L’importanza dell’AI contro il Parkinson
«Il ricorso all’intelligenza artificiale può dare un contributo importante in questo campo, perché consente di programmare la macchina fornendo determinati indici da analizzare, per poi procedere in tempi molto rapidi al vaglio di una quantità molto elevata di informazioni, in questo caso biomarcatori», conferma Simona Cintoli, psicologa collaboratrice presso l’Istituto di Neuroscienze del CNR di Pisa e il Centro per i disturbi cognitivi e demenze, della AOUP Neurologia di Pisa. «Sicuramente, quindi, si tratta di una scoperta importante, di cui ora si dovrà verificare con costanza l’accuratezza», aggiunge l’esperta.
Diagnosi di Parkinson sempre più precoce
«Man mano che diventano disponibili nuove terapie per il trattamento del Parkinson, dobbiamo diagnosticare i pazienti prima che sviluppino i sintomi», ha spiegato Kevin Mills dello University College London e coordinatore della ricerca, pubblicata sulla rivista Nature Communications, insieme a Brit Mollenhauer del Centro di Goettingen. «Non possiamo far ricrescere le nostre cellule cerebrali e quindi dobbiamo proteggere quelle che abbiamo. Al momento, invece, chiudiamo la porta della stalla dopo che i cavalli sono ormai scappati. Dobbiamo iniziare i trattamenti molto prima».
Trattamenti sempre più lunghi nel tempo
Il fatto di poter anticipare la diagnosi, infatti, è positivo perché permette di anticipare anche le cure, non solo farmacologiche, che però diventano sempre più lunghe nel tempo. «Se una persona riceve la diagnosi per un tipo di patologia come il Parkinson, poi occorre che sia seguita con una presa in carico specifica, da un punto di vista clinico e non solo. L’AI aiuta nella diagnostica iniziale, ma le patologie neurodegenerative sono croniche e il percorso che un paziente deve affrontare diventa lungo. Se si scopre la malattia a 40 o 50 anni, infatti, la malattia – proprio perché la persona è sana da un punto di vista clinico per altre patologie – dovrà poi seguire un trattamento di ampio respiro nel tempo», sottolinea Cintoli.
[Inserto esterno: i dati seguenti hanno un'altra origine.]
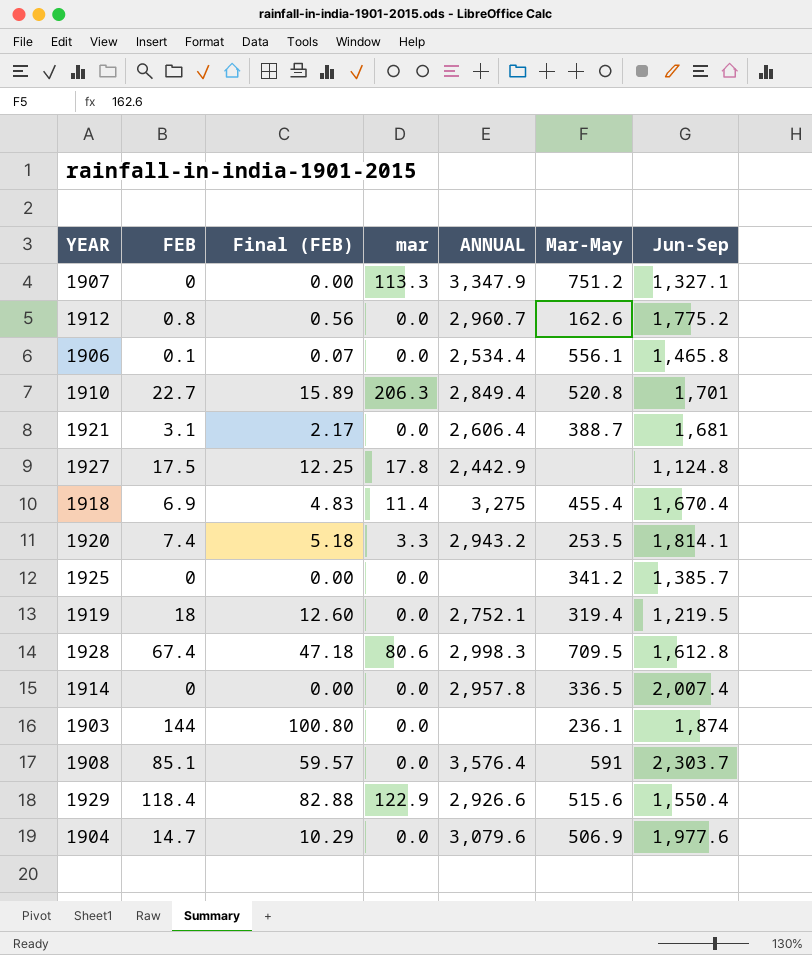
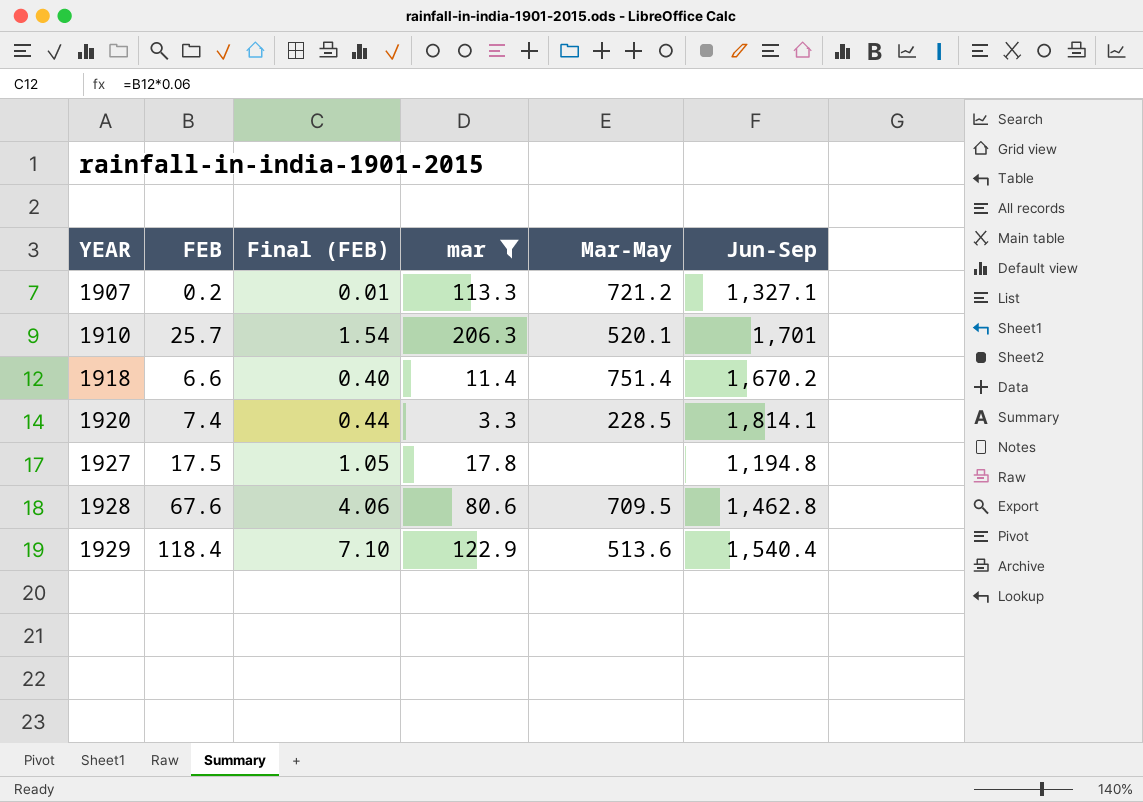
filter: none -> mar != 0.0
row order: none -> YEAR ascending
column ANNUAL | position: 5 -> none
column Final (FEB) | formula: [FEB] * 0.7 -> [FEB] * 0.06
1907 | FEB: 0 -> 0.2
1907 | Mar-May: 751.2 -> 721.2
1910 | FEB: 22.7 -> 25.7
1910 | Mar-May: 520.8 -> 520.1
1918 | FEB: 6.9 -> 6.6
1918 | Mar-May: 455.4 -> 751.4
1918 | Jun-Sep: 1,670.4 -> 1,670.2
1920 | Mar-May: 253.5 -> 228.5
1927 | Jun-Sep: 1,124.8 -> 1,194.8
1928 | FEB: 67.4 -> 67.6
1928 | Jun-Sep: 1,612.8 -> 1,462.8
1929 | Mar-May: 515.6 -> 513.6
1929 | Jun-Sep: 1,550.4 -> 1,540.4

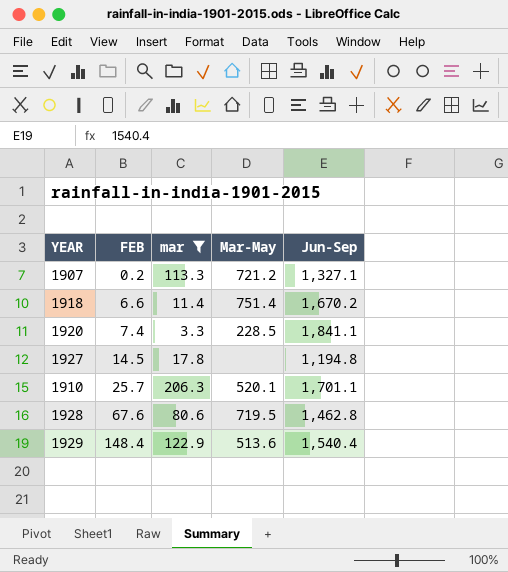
row order: YEAR ascending -> FEB ascending
column Final (FEB) | formula: [FEB] * 0.06 -> none
1920 | Jun-Sep: 1,814.1 -> 1,841.1
1927 | FEB: 17.5 -> 14.5
1910 | Jun-Sep: 1,701 -> 1,701.1
1928 | Mar-May: 709.5 -> 719.5
1929 | FEB: 118.4 -> 148.4

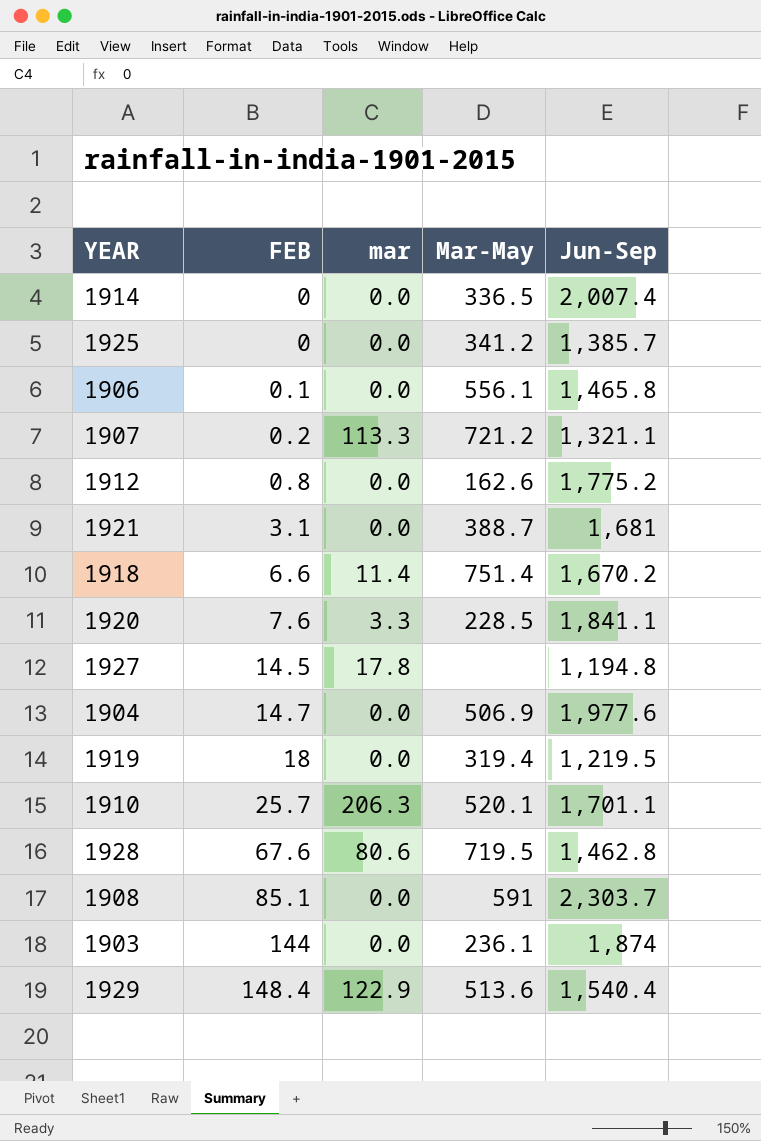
filter: mar != 0.0 -> none
1907 | Jun-Sep: 1,327.1 -> 1,321.1
1920 | FEB: 7.4 -> 7.6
L’importanza del fattore umano: i caregivers
In assenza di cure farmacologiche risolutive, infatti, il fattore umano rimane fondamentale. «La tecnologia ci aiuta nella diagnosi, per ridurre e anticipare i tempi, ma una volta accertata l’accuratezza della diagnosi stessa, non si può prescindere dal sostegno umano. E ancora oggi questo arriva dai caregivers, o meglio dalle caregivers, perché si tratta in maggioranza di donne», chiarisce l’esperta. «Noi teniamo corsi appositi per queste figure che sono soprattutto femminili. A parte che l’incidenza della patologia è maggiore tra le donne, anche perché legata all’aspettativa di vita, ma le donne sono anche generalmente più propense a raccontarsi e prendersi cura dei propri cari, quando malati».
I numeri del Parkinson
Ad oggi il Parkinson colpisce quasi 10mila persone in tutto il mondo. Pur non essendo disponibile una cura specifica, si va verso la somministrazione di terapie in via preventiva. Lo scopo è rallentare il più possibile i danni causati dalla malattia. Tra i sintomi ci sono sia quelli cerebrali, che motori. «A livello fisico si registrano soprattutto disturbi neuromuscolari, come rigidità e problemi di equilibrio, ma la demenza da Parkinson può portare anche a difficoltà cognitive», conclude l’esperta.